Turns a function with a bunch of arguments into a function of one argument. For the conditional f (a, b), a call to curry (f) will return a function g - a wrapper for f, which can be called either g (a, b) or g (a) (b). The main thing is that the wrapped function has a stable number of arguments (no arguments with default values).

Now re-invent the map function using generators.

 function *_gmap(f, a) { for (let i of a) yield f(i); } const gmap = curry(_gmap); 

The code is elementary, we pass through the input a by the function f (a) and spread the answer outside. You can call either gmap (f, a) or gmap (f) (a) . What it does is that you can save the partially applied gmap (f) to a variable, and when you need to, reuse it.

Now filtering:

 function *_gfilter(p, a) { for (let i of a) if (p(i)) yield i; } const gfilter = curry(_gfilter); 

It is also possible to call both immediately - gfilter (f, a) , and in the best traditions of functionalism - gfilter (f) (a) .

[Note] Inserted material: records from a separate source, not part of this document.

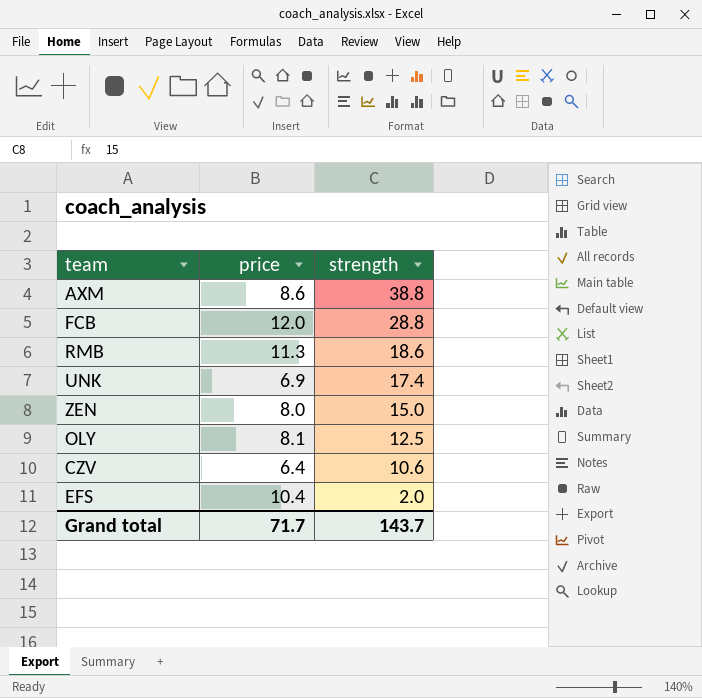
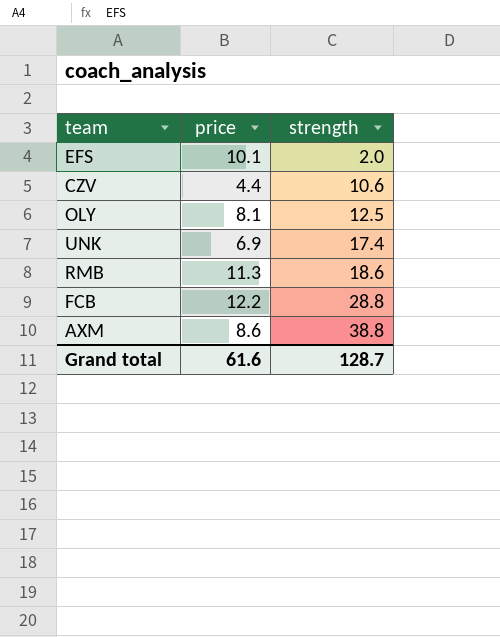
row order: strength descending -> strength ascending
row ZEN: 8.0 | 15.0 -> none
EFS | price: 10.4 -> 10.1
CZV | price: 6.4 -> 4.4
FCB | price: 12.0 -> 12.2
Grand total | price: 71.7 -> 61.6
Grand total | strength: 143.7 -> 128.7

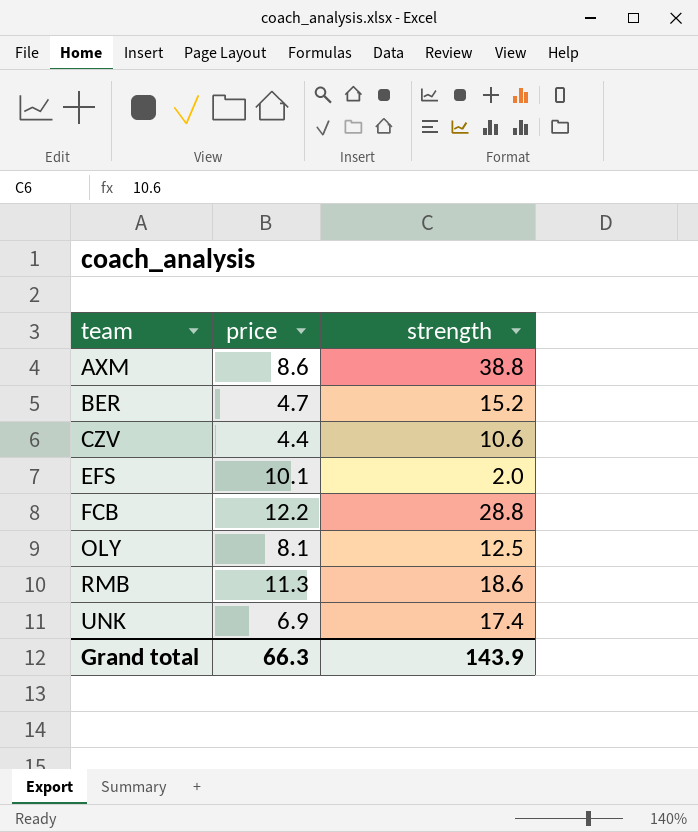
row order: strength ascending -> team ascending
row BER: none -> 4.7 | 15.2
Grand total | price: 61.6 -> 66.3
Grand total | strength: 128.7 -> 143.9

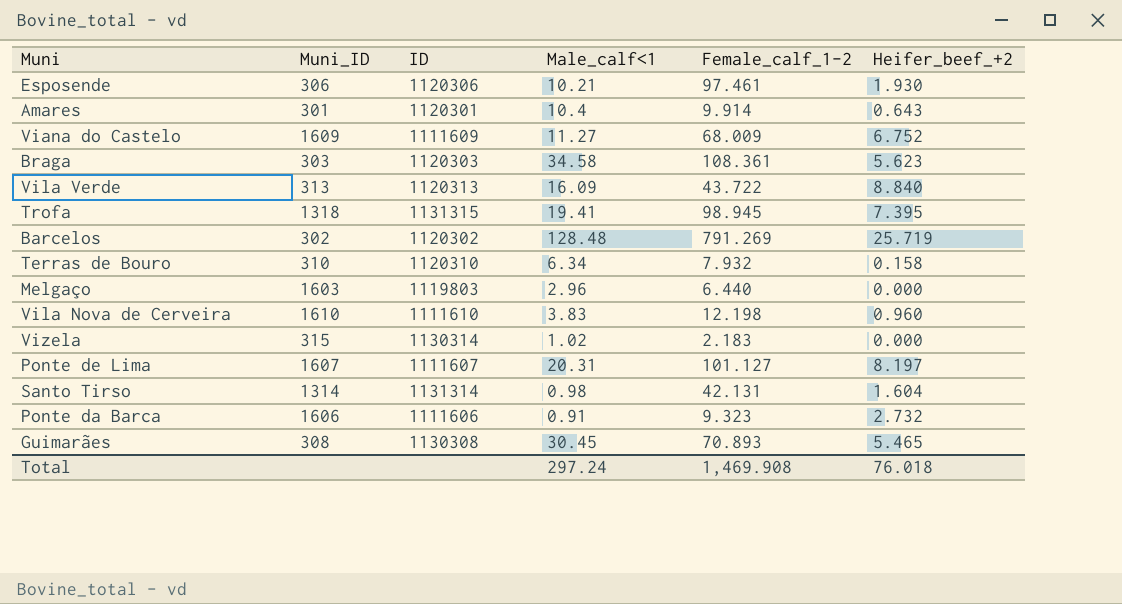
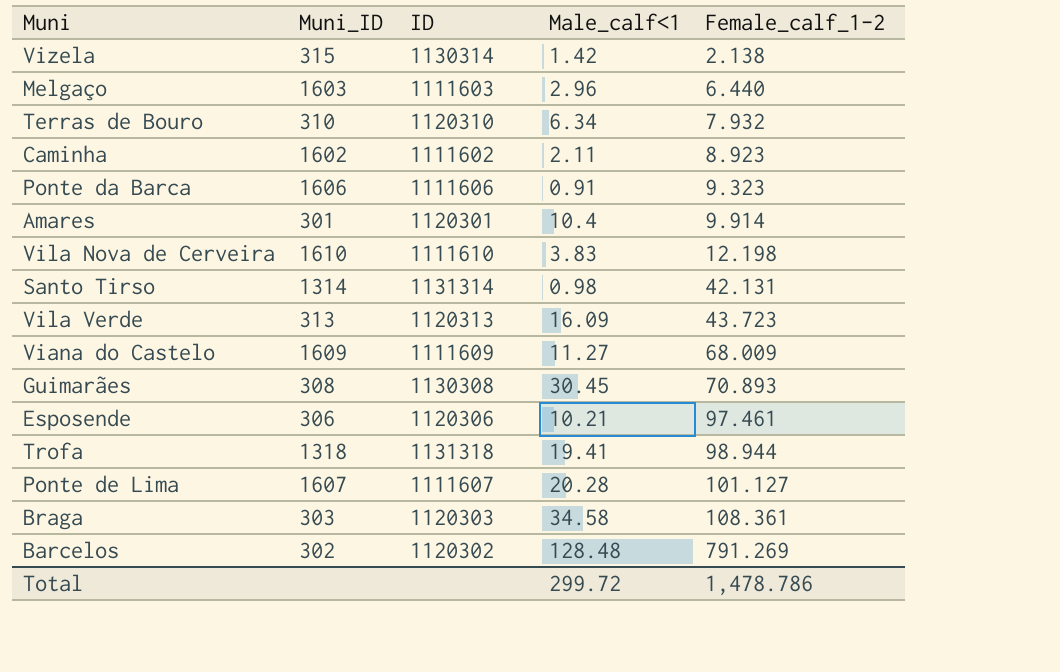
row order: none -> Female_calf_1-2 ascending
column Heifer_beef_+2 | position: 6 -> none
Vizela | Male_calf<1: 1.02 -> 1.42
Vizela | Female_calf_1-2: 2.183 -> 2.138
Melgaço | ID: 1119803 -> 1111603
row Caminha: none -> 1602 | 1111602 | 2.11 | 8.923
Vila Verde | Female_calf_1-2: 43.722 -> 43.723
Trofa | ID: 1131315 -> 1131318
Trofa | Female_calf_1-2: 98.945 -> 98.944
Ponte de Lima | Male_calf<1: 20.31 -> 20.28
Total | Male_calf<1: 297.24 -> 299.72
Total | Female_calf_1-2: 1,469.908 -> 1,478.786

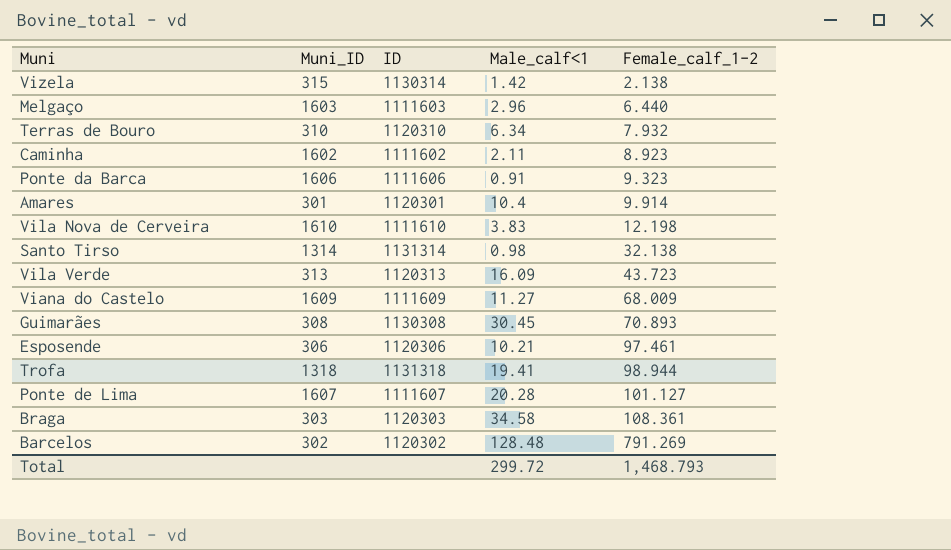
Santo Tirso | Female_calf_1-2: 42.131 -> 32.138
Total | Female_calf_1-2: 1,478.786 -> 1,468.793

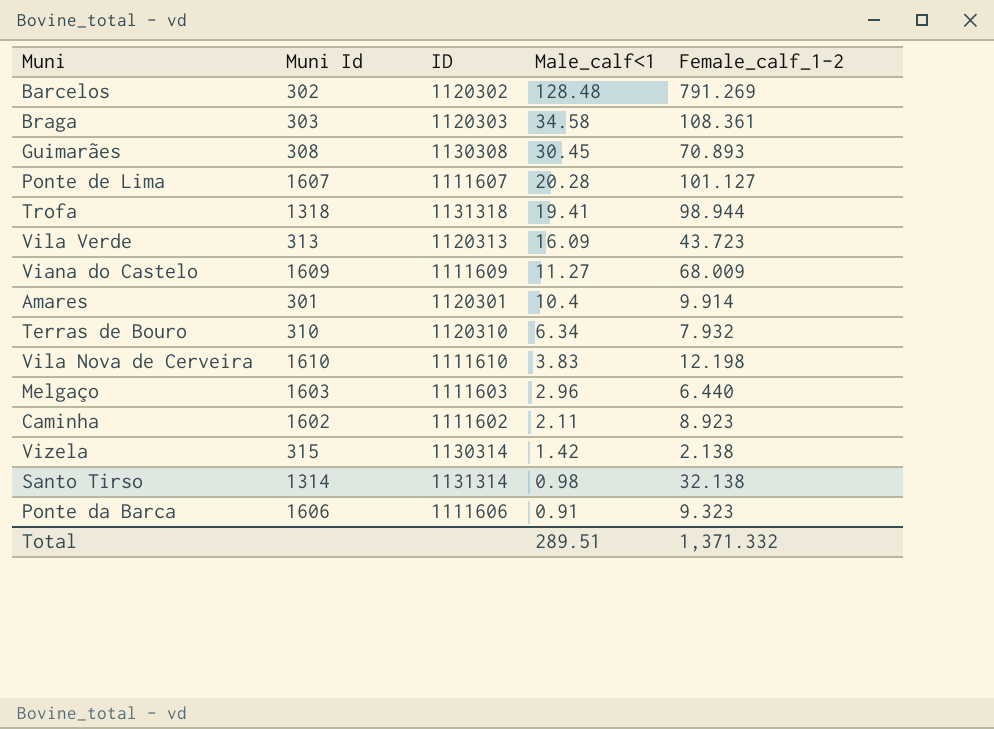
row order: Female_calf_1-2 ascending -> Male_calf<1 descending
column name: Muni_ID -> Muni Id
row Esposende: 306 | 1120306 | 10.21 | 97.461 -> none
Total | Male_calf<1: 299.72 -> 289.51
Total | Female_calf_1-2: 1,468.793 -> 1,371.332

To make it easier, a couple more primitive functions (lisp inspired):

 function *ghead(a) { for (let i of a) { yield i; break; } } function *gtail(a) { let flag = false; for (let i of a) { if (flag) { yield i; } else { flag = true; } } } 

ghead (a) returns the first element from the input, gtail (a) - everything except the first.

Well, a small example of how this all can be used:

 let values = [3, 4, 5, 6, 7, 8, 9]; const square = x => x * x; const squareNfirst = compose(ghead, gmap(square)); let x = [...squareNfirst(values)]; 

The variable x will get an array of one element.

 const moreThan5 = gfilter(x => x > 5); let xxx = [...moreThan5(values)]; 

The general idea is that the gmap and gfilter can be fed into the array as well as something that implements the iterable protocol, and the output will also have an iterator, which in ES6 can be expanded into a regular array in three points ( let x = [... squareNfirst (values) ] ).

And what about reduce, you can ask? There will be no universal approach here, or use the classic [] .reduce (f, init), or something like this:

 function _greduce(f, i, a) { let c = i; for(let v of a) c = f(c, v); return c; } const greduce = curry(_greduce); 

greduce (f, i, a) will collapse the incoming array or iterator into one value.

Example:

 const mixFn = compose(greduce((c, v) => c + v, 0), square, moreThan5); let yyy = mixFn(values); 

The function-composite sequentially cuts from the input a number more than 5, then it will square the resulting elements, and finally sum it with the help of reduce.

Why all this fuss?


The main profit comes from the fact that processing on iterators is in small memory consumption. With the chain of transformations, we drag one element exactly. Plus, if there are ghead (a) functions in the chain of transformations, then we get “lazy”, i.e. the fact that ghead () does not take it will not even be counted.

Well, plus a functional, it is now fashionable :)

I hope that this approach will help you to save a little bit of memory when processing multi-ten megabyte arrays. Otherwise, you should not ride.